Look at your phone. Go on, look at it. What is it?
It’s a clock. It’s a text-messaging glass slab. It’s a dynamically updating map/tracking device. It’s a ticket. It’s a late-night magazine. It’s an alarm clock. It’s a camera, photo album and publishing platform. It’s a gaming device, newsfeed(s), and a tether keeping work with you 24 hours a day.
Your laptop: it’s forty tabs open at once, word processing documents, music libraries (if you’re old), an EVEN BETTER gaming device, a TV and movie-watching platform, an audio editing suite, and, uh, other forms of entertainment.
You use these devices for dozens of different purposes, out of convenience and functional capacities. What I want you to think about is who you are in each of those purposes, and for whom you are in those purposes.
One of the most intriguing findings from my dissertation research (read it! become a member of a tiny club!) lo these four years ago was the degree to which students segregated audiences by medium. As I put it, they “use different communications technologies in their interactions with social, familial and academic audiences, in part as a manner of combatting the context collapse taking place on social network sites and mediated communications generally.” More directly: they talked to their friends via text message and Facebook message, called their parents on the phone, and only and ever talked to their professors in person and via email. That was, as they say, interesting, and something worthy of further study.
Well: I didn’t. But while the particular practices have shifted in the intervening time, these behaviors are no less intriguing or worthy of study and contemplation.

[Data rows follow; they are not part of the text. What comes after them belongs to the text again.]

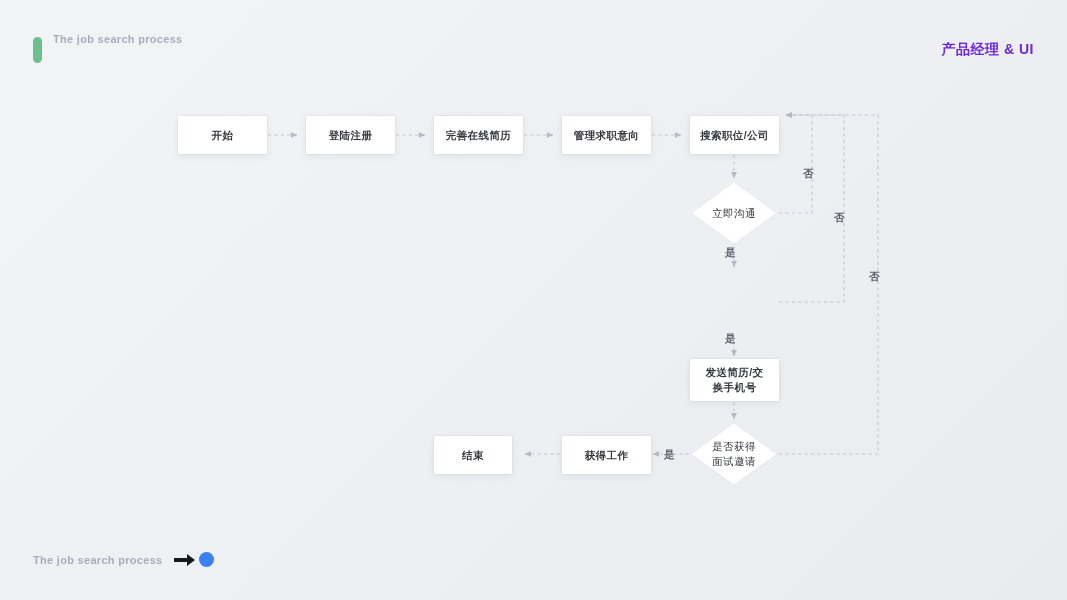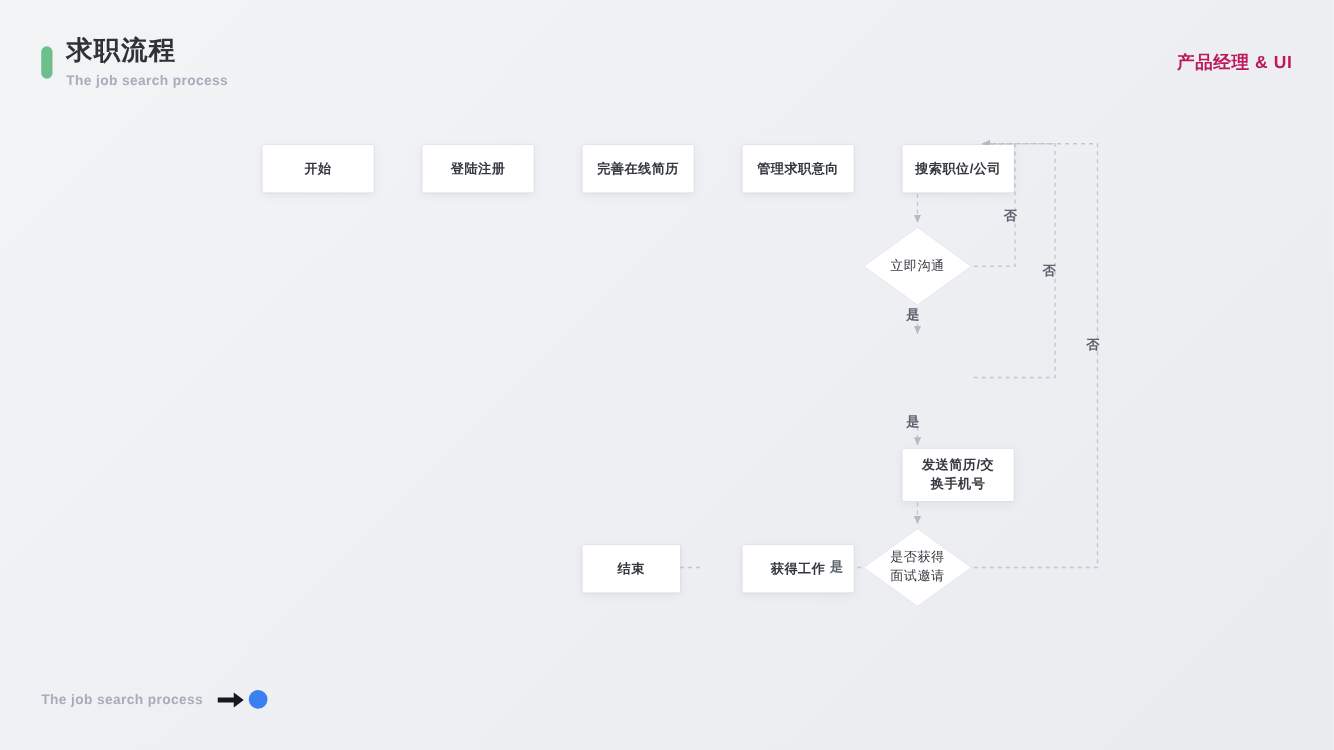"求职流程" div.page-title { html: <div>求职流程</div> -> none }
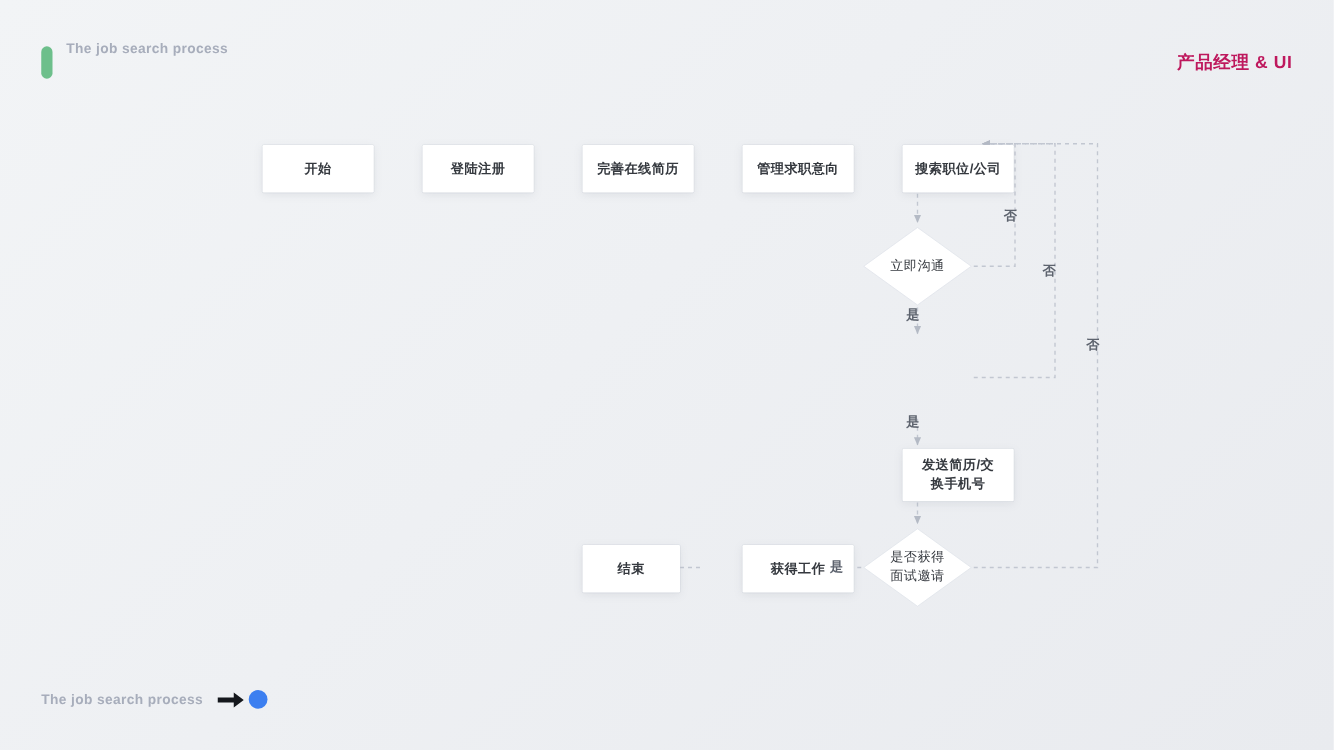"产品经理 & UI" .corner-tag { color: #be185d -> #6d28d9 }
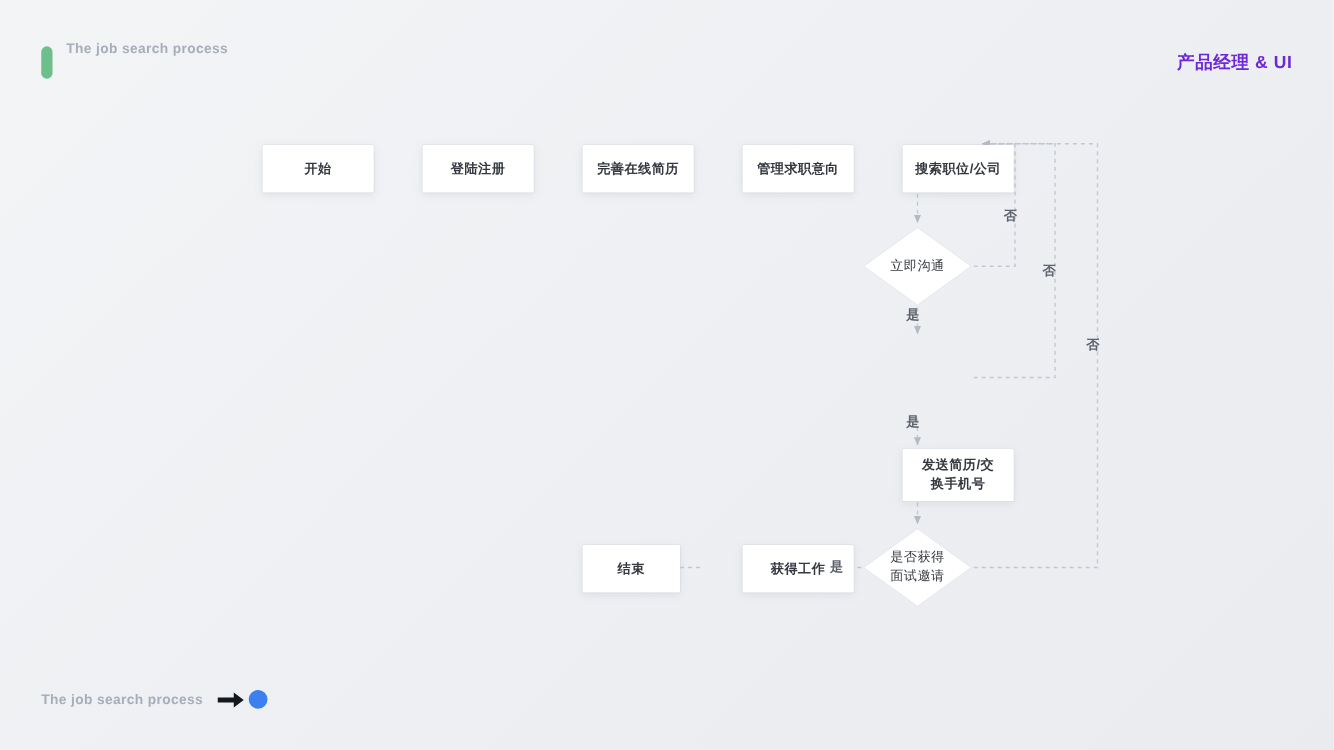"开始" .node-box { margin-left: 32px -> none }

Cross-medium behavioral research is rare for a number of reasons. It’s expensive, difficult, time-consuming, methodologically fraught, ethically fraught. But I think the main limiting factor is that in any given moment, the incentives for any organization or individual performing research is to answer their central questions, as quickly/cheaply as possible. For an advertising firm: how did a given campaign deliver on KPIs as promised to the client? For an academic researcher: how does X behavior impact on my hopefully-tenure-securing line of research? For a membership organization: what were the A/B test results on a fundraising solicitation?
And to be crystal clear, this is NOT a problem solved by “Big Data.” Few but the most world-spanning organizations have the capacity to iteratively formulate hypotheses, expand data collection across boundaries, and act on findings. And the evidence suggests that even those world-spanning organizations don’t really know what to do with their endless reams of data. But, really, that’s neither here nor there: if you aren’t inside one of the world’s larger walled gardens of behavioral data, you’re still left with the same question. Namely: just who are your users, and who (and when, and how) are you to your users?
One of the foremost issues is attention. There are two ways of looking at attention: as something to maintain, and as something to be acquired. From your perspective, dear reader, you of course want to maintain sustained attention – on relationships, on work, on engaging culture. An advertiser, on the other hand, wants to capture your attention. Chartbeat – which makes a fantastic suite of products for publishers, that I’ve used and enjoyed – is part of a tech vanguard that recognizes this. As they put it:
Online publishers know clicks don’t always reflect content quality.
But research shows more time spent paying attention to content does.
Advertisers know click-through rates don’t matter for display or paid content.
Research shows 2 things matter for getting a brand’s message across: the ad creative and the amount of time someone spends with it.
The Attention Web is about optimizing for your audience’s true attention.
From their perspective, attention equals quality, and a shift to focusing on quantifying attention means better quality content (oh and also more clients). It’s a compelling thesis – but then, it is your attention that they’re selling, to advertisers. Others are more interested in selling your attention to, well, you:
As our computing devices have become smaller, faster, and more pervasive, they have also become more distracting. The numbers are compelling: Americans spend 11 hours per day on digital devices, workers are digitally interrupted every 10.5 minutes, with interruptions costing the U.S. economy an estimated $650 Billion per year. That’s a lot of distraction.
Device makers have largely turned a blind eye to this issue, building distractions in to the very devices we need for work. We address this challenge with tools that simply and effectively reduce digital distractions. Our software interrupts the habitual cycle of distraction associated with social media, streaming sites, and games.
Attention is basically an adversarial dynamic: your devices and the advertiser-supported content therein yelling at you while you struggle to maintain concentration. Many or most of us are in this stage of managing our relationships with digital communicative prostheses – a struggle. It’s not a struggle without benefits, but nor is it one without costs – study after study shows the costs to both productivity and personal health and well-being of a consistently-interrupted existence.
A central part of this struggle is creating a hierarchy – either explicit or implicit – of attention. When do you respond to a text message? It depends when you receive it, and from whom. Do you return an email? Again: who sent it, work or personal, when did it get received? And then: what do you read, or listen to? That also depends – how did you get there? A link from a friend, an immediately-forgotten source on your social media timeline, through a series of unreproducible clicks? The depth, length, and quality of the attention devoted depends on all these factors and more – but I believe it’s impossible to understand the meaning of a given interaction without looking at how these hierarchies are created.